How to fix Fencing Error in Kubernetes

KubernetesADVANCEDHIGH

A fencing error occurs when a node is unresponsive or partitioned from the cluster, and Kubernetes cannot determine if pods should be evicted. Fencing prevents "split brain" scenarios where multiple copies of stateful pods run simultaneously. Fencing is critical for stateful applications and storage systems.

What this error means

Fencing is a cluster-level safety mechanism to prevent concurrent access conflicts. When a node becomes unresponsive: 1. The control plane marks the node NotReady 2. Kubernetes waits for node-monitor-grace-period (default 40s) 3. After timeout, kubelet doesn't respond → mark for eviction 4. Before evicting pods, check if it's safe: - Can we confirm the node is truly dead? (fencing) - If yes, evict pods and reschedule - If unsure, wait (prevent "split brain") Fencing errors occur when the cluster cannot determine node status, delaying pod eviction and causing service degradation.

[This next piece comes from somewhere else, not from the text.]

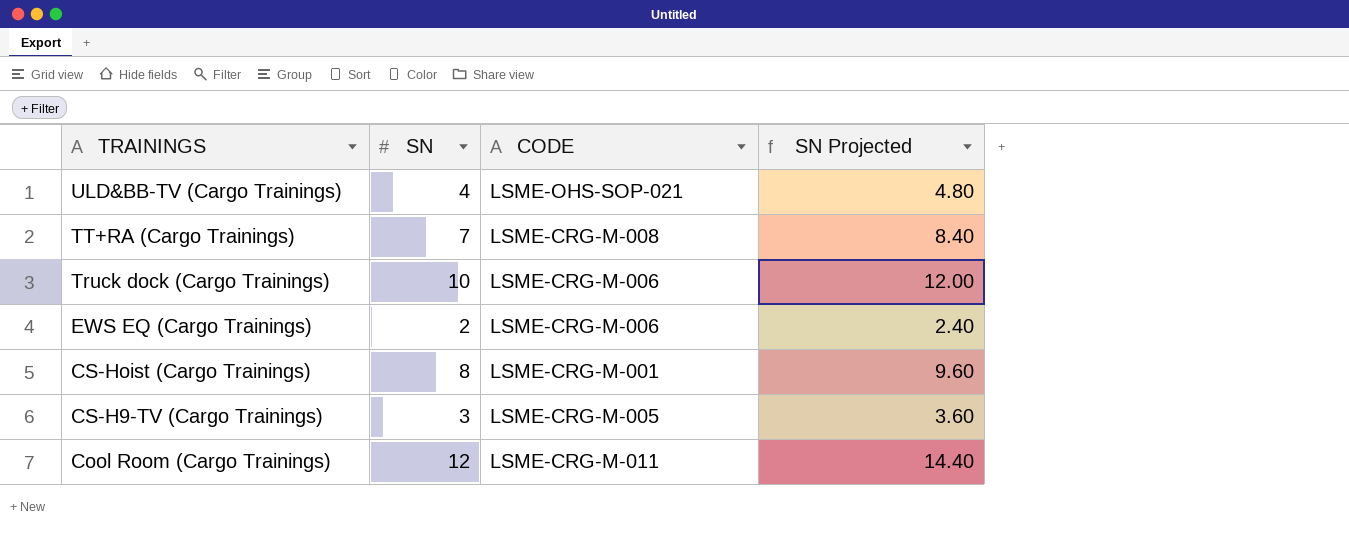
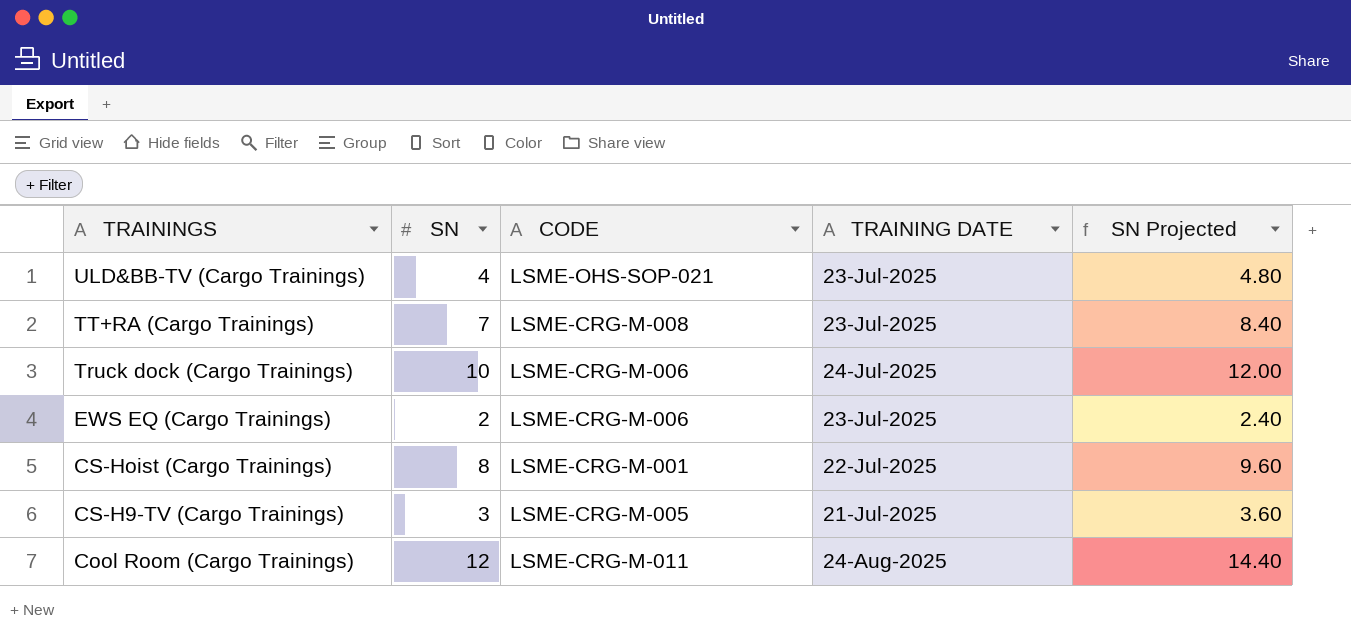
column TRAINING DATE | position: none -> 4

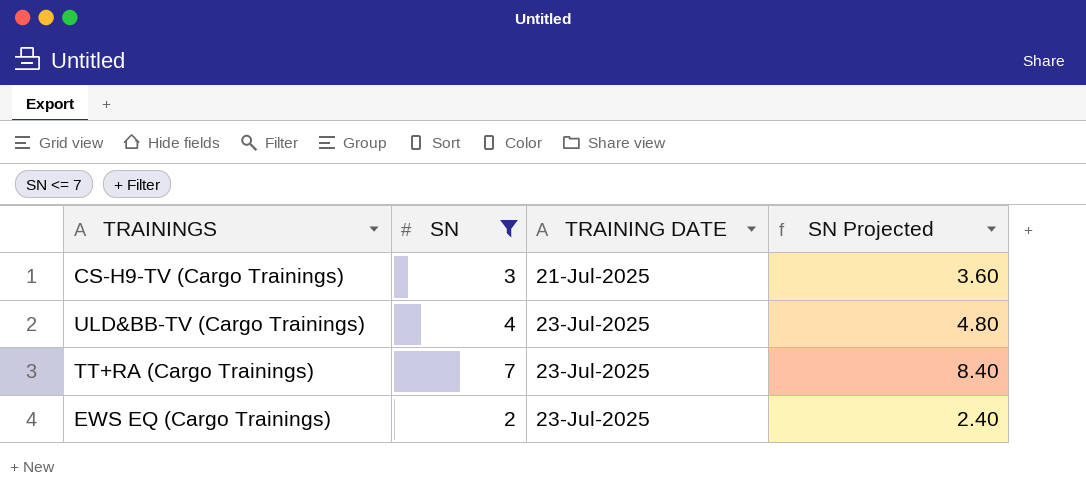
filter: none -> SN <= 7
row order: TRAININGS descending -> TRAINING DATE ascending
column CODE | position: 3 -> none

How to fix "Fencing Error"

1Identify which node has the fencing issue

Find the unresponsive node:

bash

kubectl get nodes
kubectl describe node <node-name>

# Look for conditions:
kubectl get nodes -o json | jq '.items[] | select(.status.conditions[].status=="False") | .metadata.name'

# Check when the node became NotReady:
kubectl describe node <node-name> | grep -A 5 "Conditions:"

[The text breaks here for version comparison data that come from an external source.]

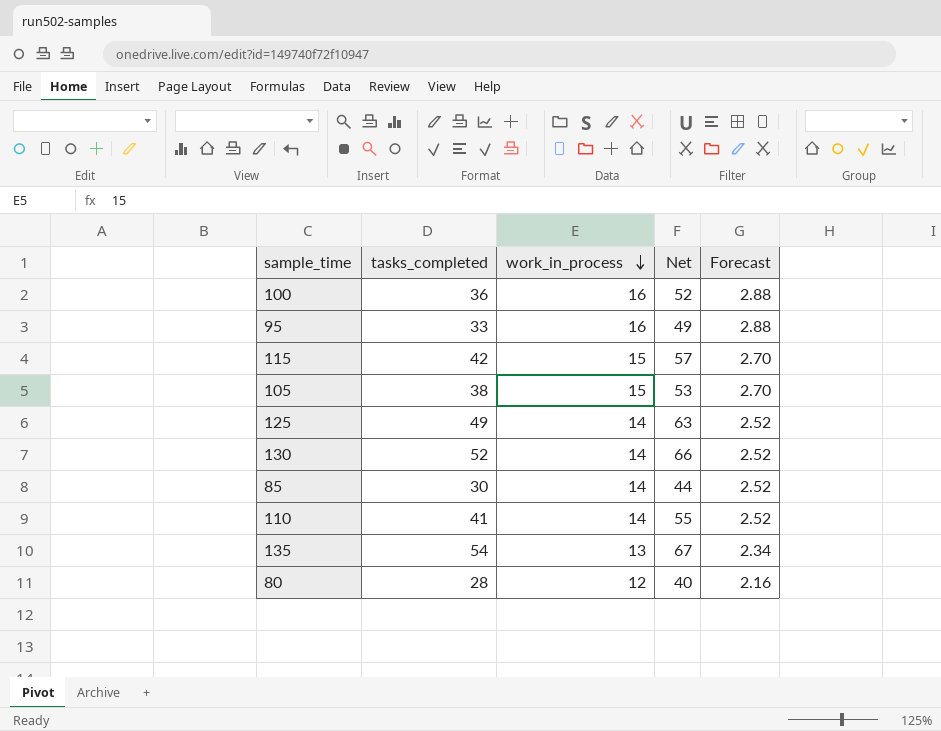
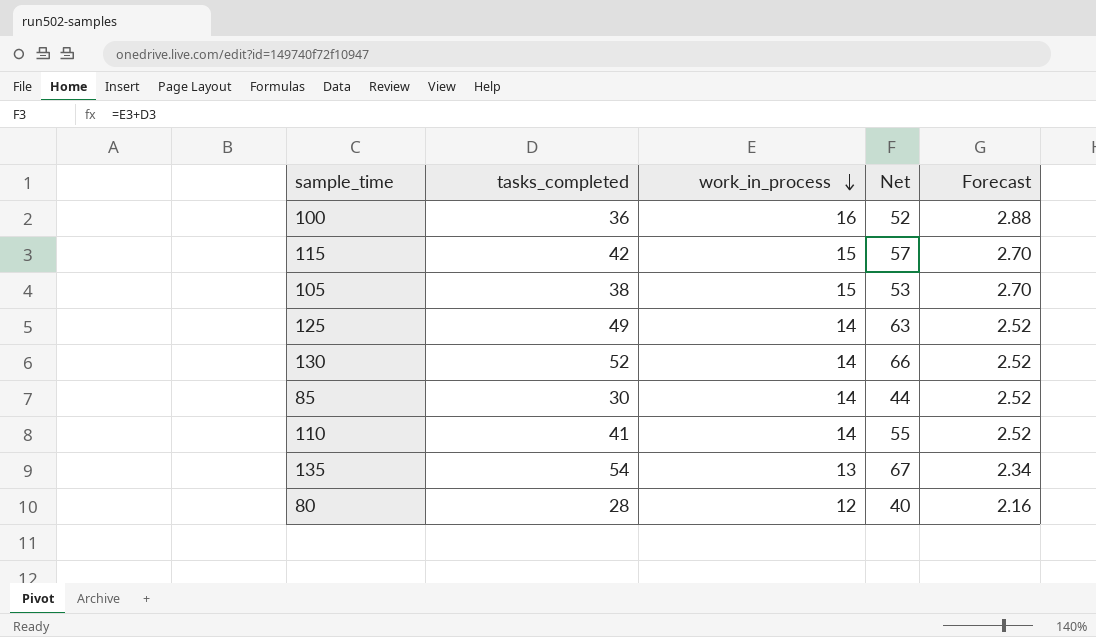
row 95: 33 | 16 | 49 | 2.88 -> none

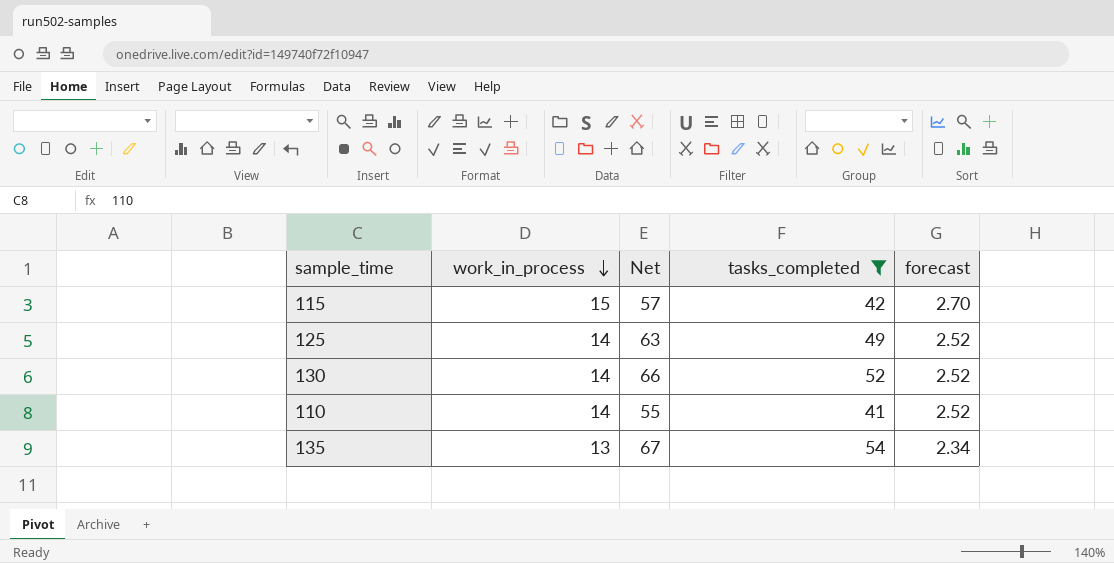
filter: none -> tasks_completed >= 41
column tasks_completed | position: 2 -> 4
column name: Forecast -> forecast

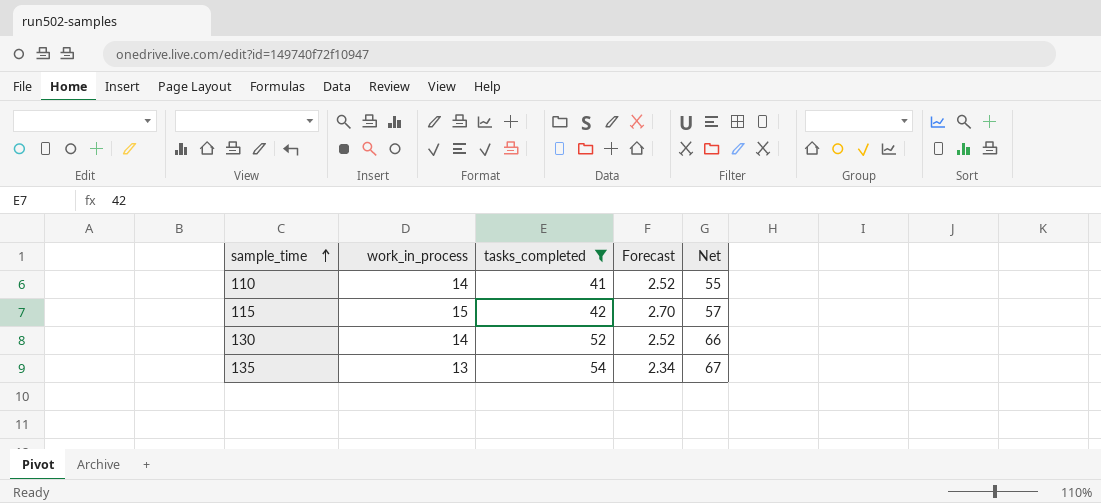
row order: work_in_process descending -> sample_time ascending
column name: forecast -> Forecast
column Net | position: 3 -> 5
row 125: 14 | 63 | 49 | 2.52 -> none

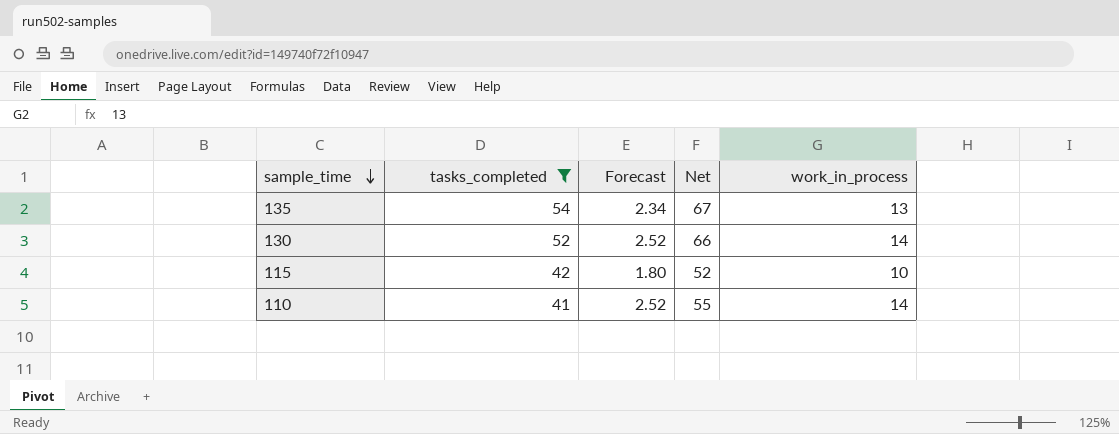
row order: sample_time ascending -> sample_time descending
column work_in_process | position: 2 -> 5
115 | Forecast: 2.70 -> 1.80
115 | Net: 57 -> 52
115 | work_in_process: 15 -> 10

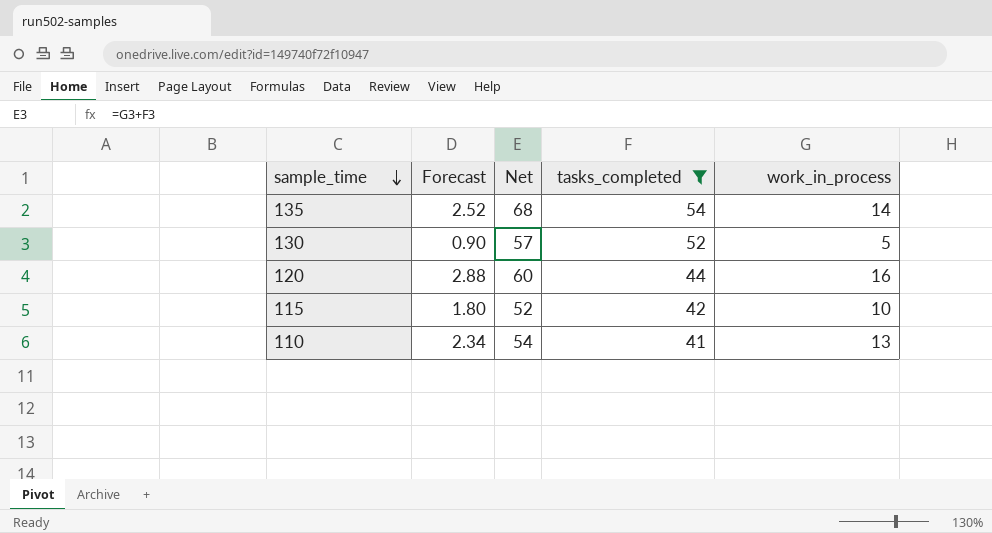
column tasks_completed | position: 2 -> 4
135 | Forecast: 2.34 -> 2.52
135 | Net: 67 -> 68
135 | work_in_process: 13 -> 14
130 | Forecast: 2.52 -> 0.90
130 | Net: 66 -> 57
130 | work_in_process: 14 -> 5
row 120: none -> 2.88 | 60 | 44 | 16
110 | Forecast: 2.52 -> 2.34
110 | Net: 55 -> 54
110 | work_in_process: 14 -> 13

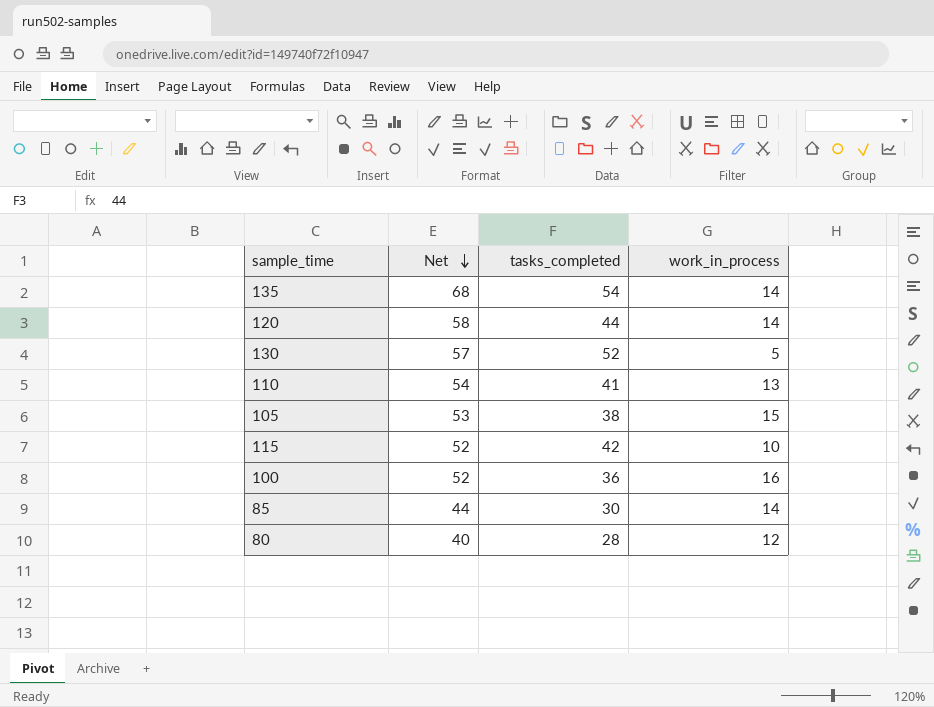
filter: tasks_completed >= 41 -> none
row order: sample_time descending -> Net descending
column Forecast | formula: [work_in_process] * 0.18 -> none
120 | Net: 60 -> 58
120 | work_in_process: 16 -> 14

# Try to access the node directly:
ssh <node-ip>  # Will fail if truly unreachable
ping <node-ip>

Note the node name and when it became unresponsive.

2Verify the node is truly unresponsive

Check if the node is actually down:

bash

# Try SSH:
ssh -v <node-ip>

# Try ping:
ping -c 3 <node-ip>

# Try curl to kubelet:
curl -k https://<node-ip>:10250/

# Check cloud provider console:
# AWS: Check instance status
# Azure: Check VM status
# GCP: Check instance status

# Check kubelet logs on the node (if you can access it):
sudo tail -f /var/log/kubelet.log

If completely unresponsive, the node is likely down.

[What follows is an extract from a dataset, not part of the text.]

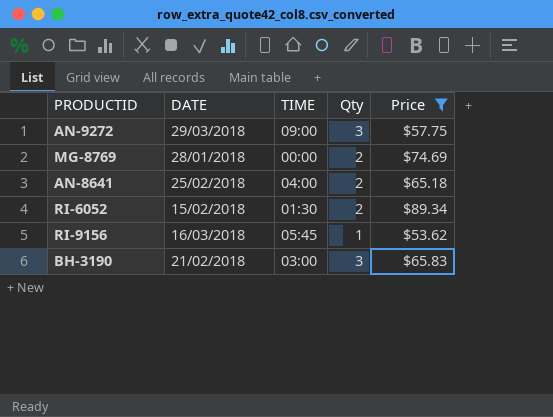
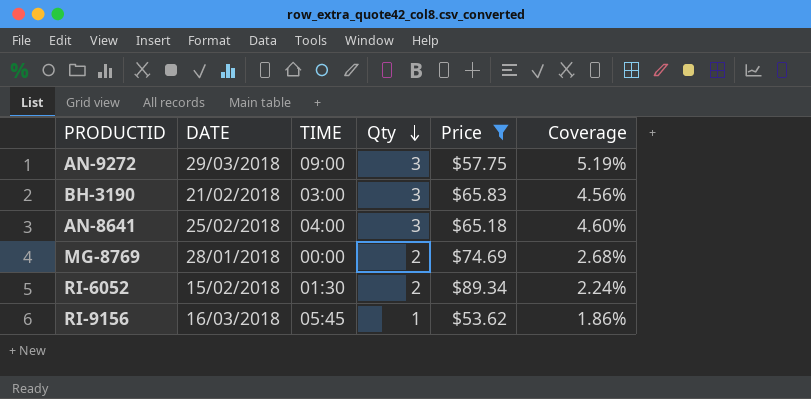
row order: none -> Qty descending
column Coverage | formula: none -> [Qty] / [Price]
AN-8641 | Qty: 2 -> 3

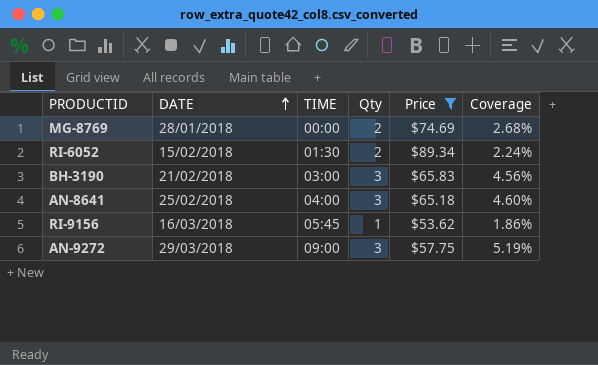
row order: Qty descending -> DATE ascending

3Manually drain pods from the unresponsive node

Force evict pods if the node won't recover:

bash

# First, mark the node as unschedulable (prevent new pods):
kubectl cordon <node-name>

# Then drain (gracefully remove) all pods:
kubectl drain <node-name> --ignore-daemonsets --delete-emptydir-data --grace-period=30

# If drain times out or fails, force-delete pods:
kubectl delete pods --all-namespaces --field-selector=spec.nodeName=<node-name> --grace-period=0 --force

# Verify pods are moved:
kubectl get pods -A --field-selector=spec.nodeName=<node-name>

Draining removes pods gracefully. Force-delete removes them immediately.

4Remove the node from the cluster

If the node won't come back, remove it permanently:

bash

# Delete the node object:
kubectl delete node <node-name>

# Verify it's gone:
kubectl get nodes

# If using cloud infrastructure, terminate the instance:
# AWS:
aws ec2 terminate-instances --instance-ids <instance-id>

# Azure:
az vm delete --resource-group <rg> --name <vm-name>

# GCP:
gcloud compute instances delete <instance-name>

Deleting the node object prevents the cluster from waiting for it.

5Configure node-monitor-grace-period for faster detection

Adjust how long the cluster waits before marking node NotReady:

bash

kubectl edit configmap -n kube-system kubelet-config

# Or edit API server:
kubectl edit pod -n kube-system kube-apiserver-<node>

Add/modify the flag:

yaml

--node-monitor-grace-period=30s  # Default: 40s
--node-monitor-update-frequency=5s  # How often to check
--pod-eviction-timeout=5m        # Wait before evicting (usually --node-monitor-grace-period × 3)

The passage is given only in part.